→ **PROMPT**: The records below must be transcribed exactly. Do not include the pictures.

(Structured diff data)

Start of Block

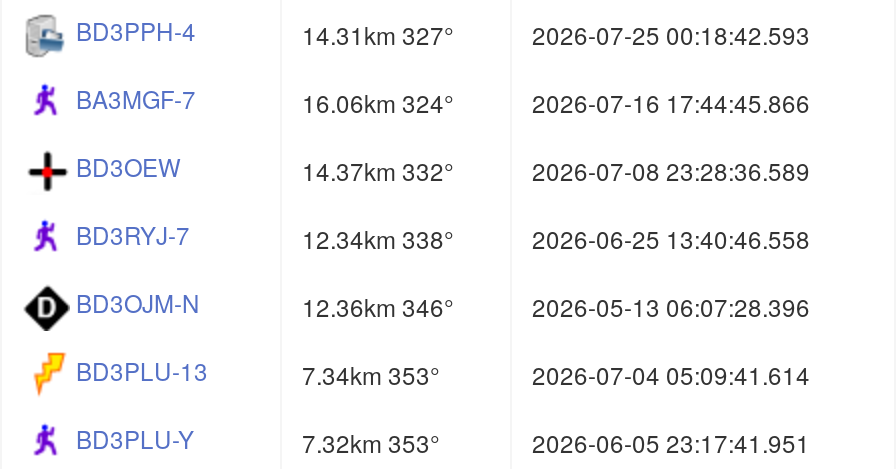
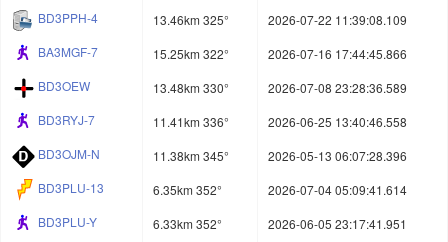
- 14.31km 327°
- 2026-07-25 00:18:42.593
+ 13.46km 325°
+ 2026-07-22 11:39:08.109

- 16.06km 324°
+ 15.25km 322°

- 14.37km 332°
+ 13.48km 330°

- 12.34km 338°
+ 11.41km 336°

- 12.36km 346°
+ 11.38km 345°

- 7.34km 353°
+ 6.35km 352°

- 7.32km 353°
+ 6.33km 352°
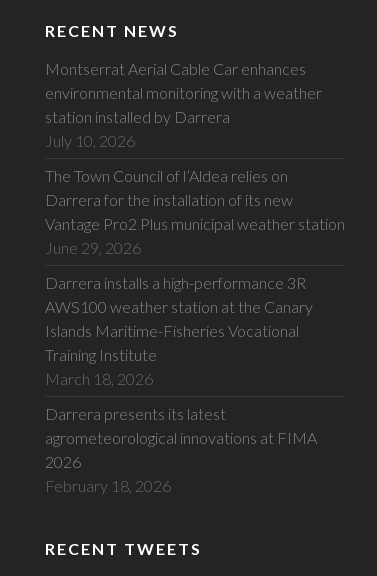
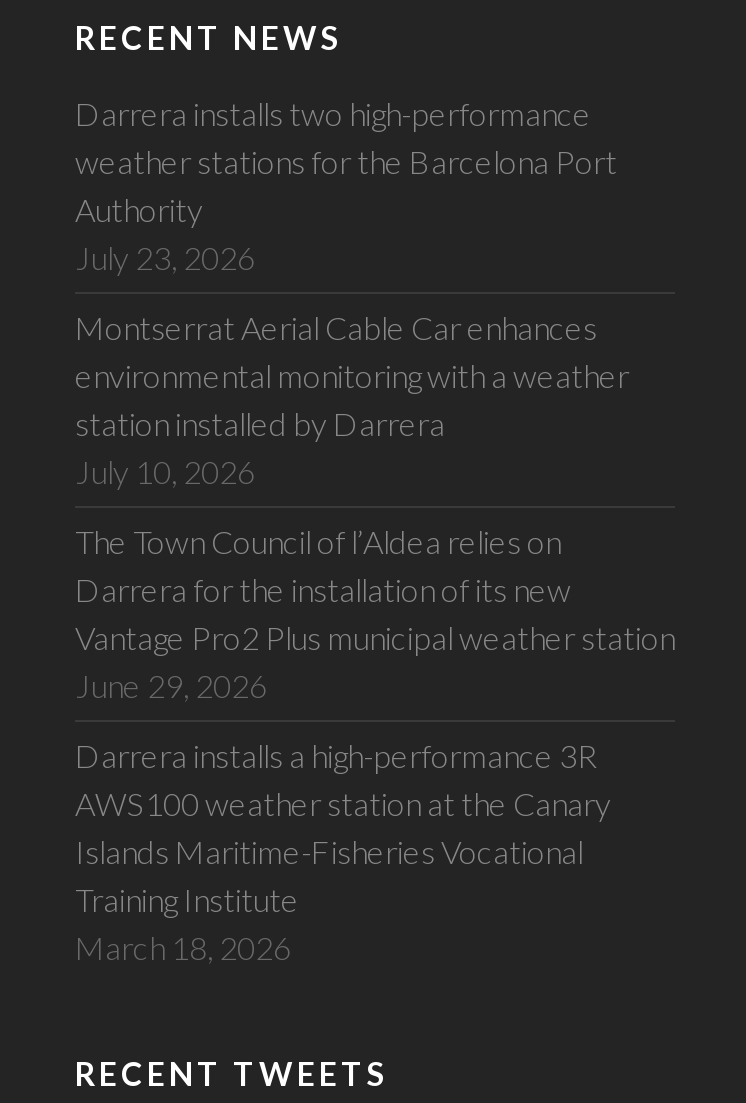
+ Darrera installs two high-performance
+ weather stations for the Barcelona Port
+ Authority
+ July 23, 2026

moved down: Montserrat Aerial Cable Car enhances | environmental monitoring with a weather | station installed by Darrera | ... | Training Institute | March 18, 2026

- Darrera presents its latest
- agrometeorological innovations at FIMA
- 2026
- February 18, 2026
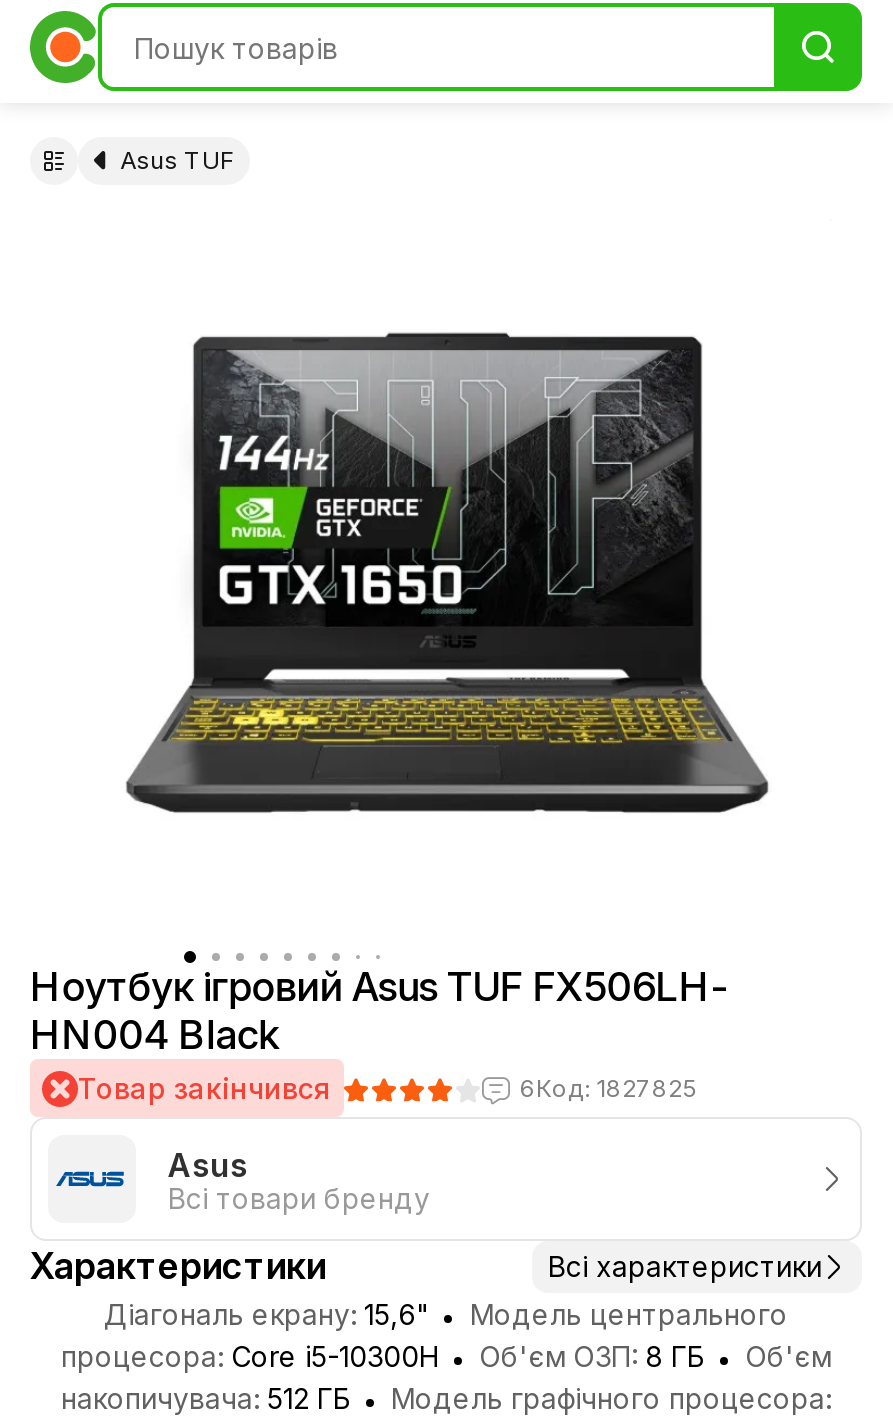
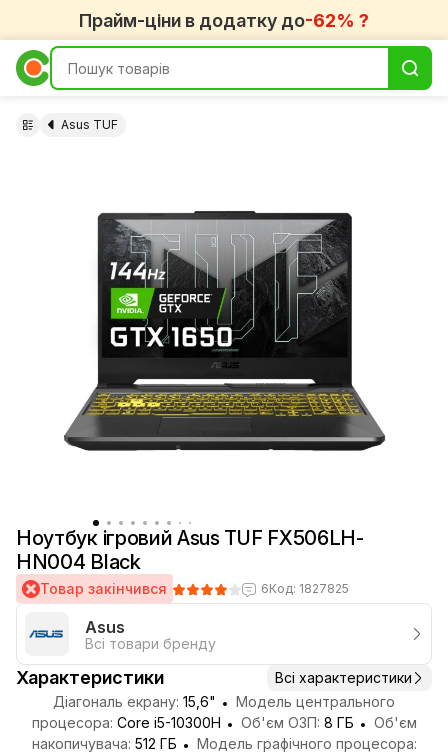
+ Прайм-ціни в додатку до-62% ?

End of Block

→ **EXERCISE RESPONSE**:
- 14.31km 327°
- 2026-07-25 00:18:42.593
+ 13.46km 325°
+ 2026-07-22 11:39:08.109

- 16.06km 324°
+ 15.25km 322°

- 14.37km 332°
+ 13.48km 330°

- 12.34km 338°
+ 11.41km 336°

- 12.36km 346°
+ 11.38km 345°

- 7.34km 353°
+ 6.35km 352°

- 7.32km 353°
+ 6.33km 352°
+ Darrera installs two high-performance
+ weather stations for the Barcelona Port
+ Authority
+ July 23, 2026

moved down: Montserrat Aerial Cable Car enhances | environmental monitoring with a weather | station installed by Darrera | ... | Training Institute | March 18, 2026

- Darrera presents its latest
- agrometeorological innovations at FIMA
- 2026
- February 18, 2026
+ Прайм-ціни в додатку до-62% ?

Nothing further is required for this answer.